N67° 36.135’ S24° 09.369’

As I walk through the bitter cold and slowly falling snow, carrying a large steaming pizza and a 2-litre bottle of Pepsi Max, I realise I am in the middle of one of those unforgettable memories. It’s nine o’clock at night and pitch black, except where the light from sporadic streetlamps are reflecting off the snow. The crunching of compressed snow under my boots and my own ragged breath, amplified by the severe cold, are the only sounds I hear. I’m alone and all my senses are screaming at me that this is not a safe thing to do.

Ahead, a young man is lazing in the snowy bank on the edge of the pedestrian walkway on which I am walking. He avoids eye contact as I approach. My nerves are tingling. As I walk past him, I see movement from out of the corner of my eye. I turn around to confront him, wondering if the bottle of Pepsi in its semi-frozen state would make an adequate weapon. The boy runs off the walkway and makes a somersault into the soft snow beside the road. I turn around again, laughing quietly – at him or at myself, I’m not sure.

And so our week in Äkäslompolo began. Situated at N67° 36.135’ S24° 09.369’, about 150km into the Arctic Circle and part of Finnish Lapland, it is the most northern place we have ever been. And we decided to visit at the height of winter. When we arrived we were thrilled to see the thermometer dipping to -10°C, but as the week progressed, we watched with ever-increasing amazement (and a little trepidation) as temperatures fell to -18°C, then to -23°C, finally peaking at -35°C!

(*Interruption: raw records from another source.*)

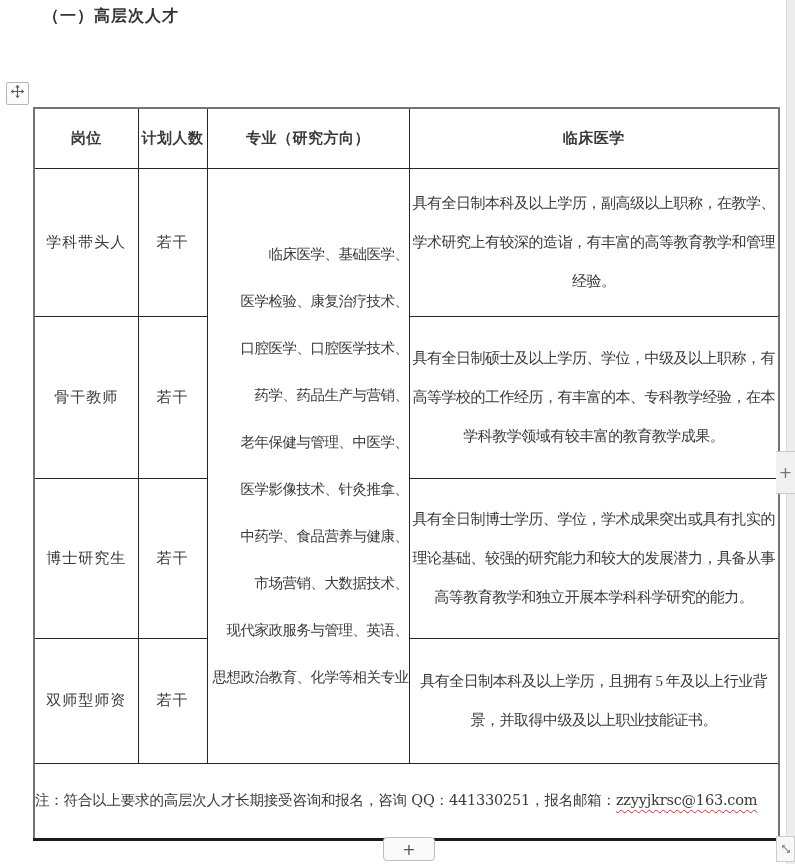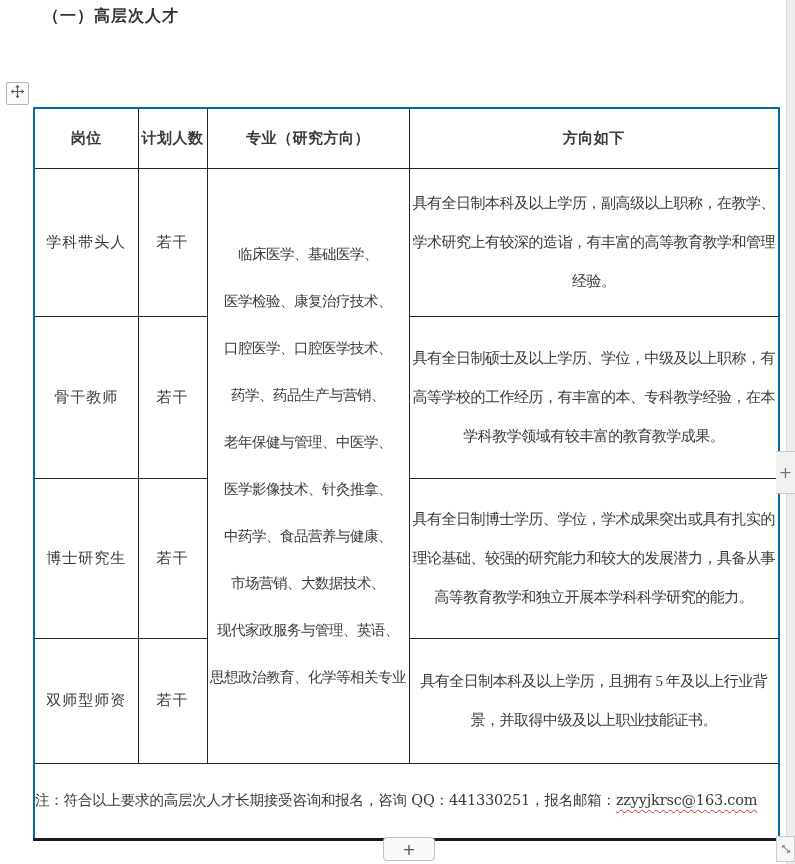--- a/index.html
+++ b/index.html
@@ -29,24 +29,24 @@
   
   table.doc{
     position:absolute;left:33px;top:107px;
     border-collapse:collapse;table-layout:fixed;width:745px;
     font-size:15px;color:#3a3a3a;
   }
   table.doc td,table.doc th{
     border:1.5px solid #262626;vertical-align:middle;
     padding:0;overflow:hidden;
   }
-  table.doc{border:2px solid #0369a1;}
+  table.doc{border:2px solid #737373;}
   th.hdr{font-weight:bold;text-align:center;font-size:15px;letter-spacing:0.5px;}
   td.pos,td.cnt{text-align:center;letter-spacing:1px;}
-  td.majors{text-align:center;}
+  td.majors{text-align:right;}
   td.majors .mline{
     line-height:47px;white-space:nowrap;font-size:14.5px;letter-spacing:-0.5px;
   }
   td.req{
     text-align:center;padding:0 2px 0 3px;
     line-height:39px;font-size:15px;letter-spacing:-0.5px;font-family:Liberation Serif, serif;
   }
   tr.note-row td{
     border-bottom:3px solid #1c1c1c;
     font-size:14.5px;letter-spacing:-0.2px;
@@ -108,21 +108,21 @@
     <col style="width:104px">
       <col style="width:69px">
       <col style="width:202px">
       <col style="width:370px">
   </colgroup>
   <tbody>
       <tr style="height:60px">
     <th class="hdr">岗位</th>
     <th class="hdr">计划人数</th>
     <th class="hdr">专业（研究方向）</th>
-    <th class="hdr">方向如下</th>
+    <th class="hdr">临床医学</th>
   </tr>
   <tr style="height:148px">
     <td class="pos">学科带头人</td>
     <td class="cnt">若干</td>
     <td class="majors" rowspan="4">
       <div class="mline">临床医学、基础医学、</div>
       <div class="mline">医学检验、康复治疗技术、</div>
       <div class="mline">口腔医学、口腔医学技术、</div>
       <div class="mline">药学、药品生产与营销、</div>
       <div class="mline">老年保健与管理、中医学、</div>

Believe me when I say it was cold. It was so cold that our first purchase was a balaclava, without which I am convinced we would not have survived the arctic temperatures. “What does -35°C feel like?” I hear you wonder. It feels like a heavy weight on your chest, making it hard to inhale. The moisture in your nose freezes and you have to breathe through your mouth, forming a frozen layer of condensation on the front of your balaclava. Snow falling on eyelashes melts from your body heat, then immediately ices up again, freezing your eyelids together. Seconds after you’ve taken your gloves off to operate the camera, your fingers start burning. You layer and layer your clothes, and then add another layer, and finally you are wearing so many layers that you can no longer reach your feet to tie up your shoelaces.


But despite all of this, it was one of the best weeks of my life.

We stayed in a little wooden cottage on the edge of a frozen lake. Sometimes we would find fresh deer tracks in the deep snow next to our cabin. Bright red dots representing skiers in the distance were our closest neighbours.

The sun rose at around 11 AM every morning, hovering low over the horizon and bathing the surreal white landscape in a pinkish glow for about four hours, before night time fell again. But the cold and the dark did not deter us. We walked the 1.4 km stretch between our cabin and the two or three shops that serve as the town centre many times, admiring the scenery and pelting each other with snowballs along the way.

 

People were few and far between, but we were overwhelmed by the kindness of the Finnish people we met. From the public bus driver at Kittilä airport who phoned our resort on his own mobile phone to find out where to drop us off, to the restaurant owner who offered to make us pizza to take home on that first night even though the kitchen had already closed, to the friendly guides of Ylläs Adventures who changed their route to pick us up at our doorway when they realised we had such a long walk into town, to the taxi driver on the final day who offered to let us wait in his vehicle for the bus for half an hour free of charge. We learned a lesson in old-world kindness that will hopefully stay with us for a very long time.

Would I visit the Finnish arctic circle again? I wouldn’t even hesitate for a second.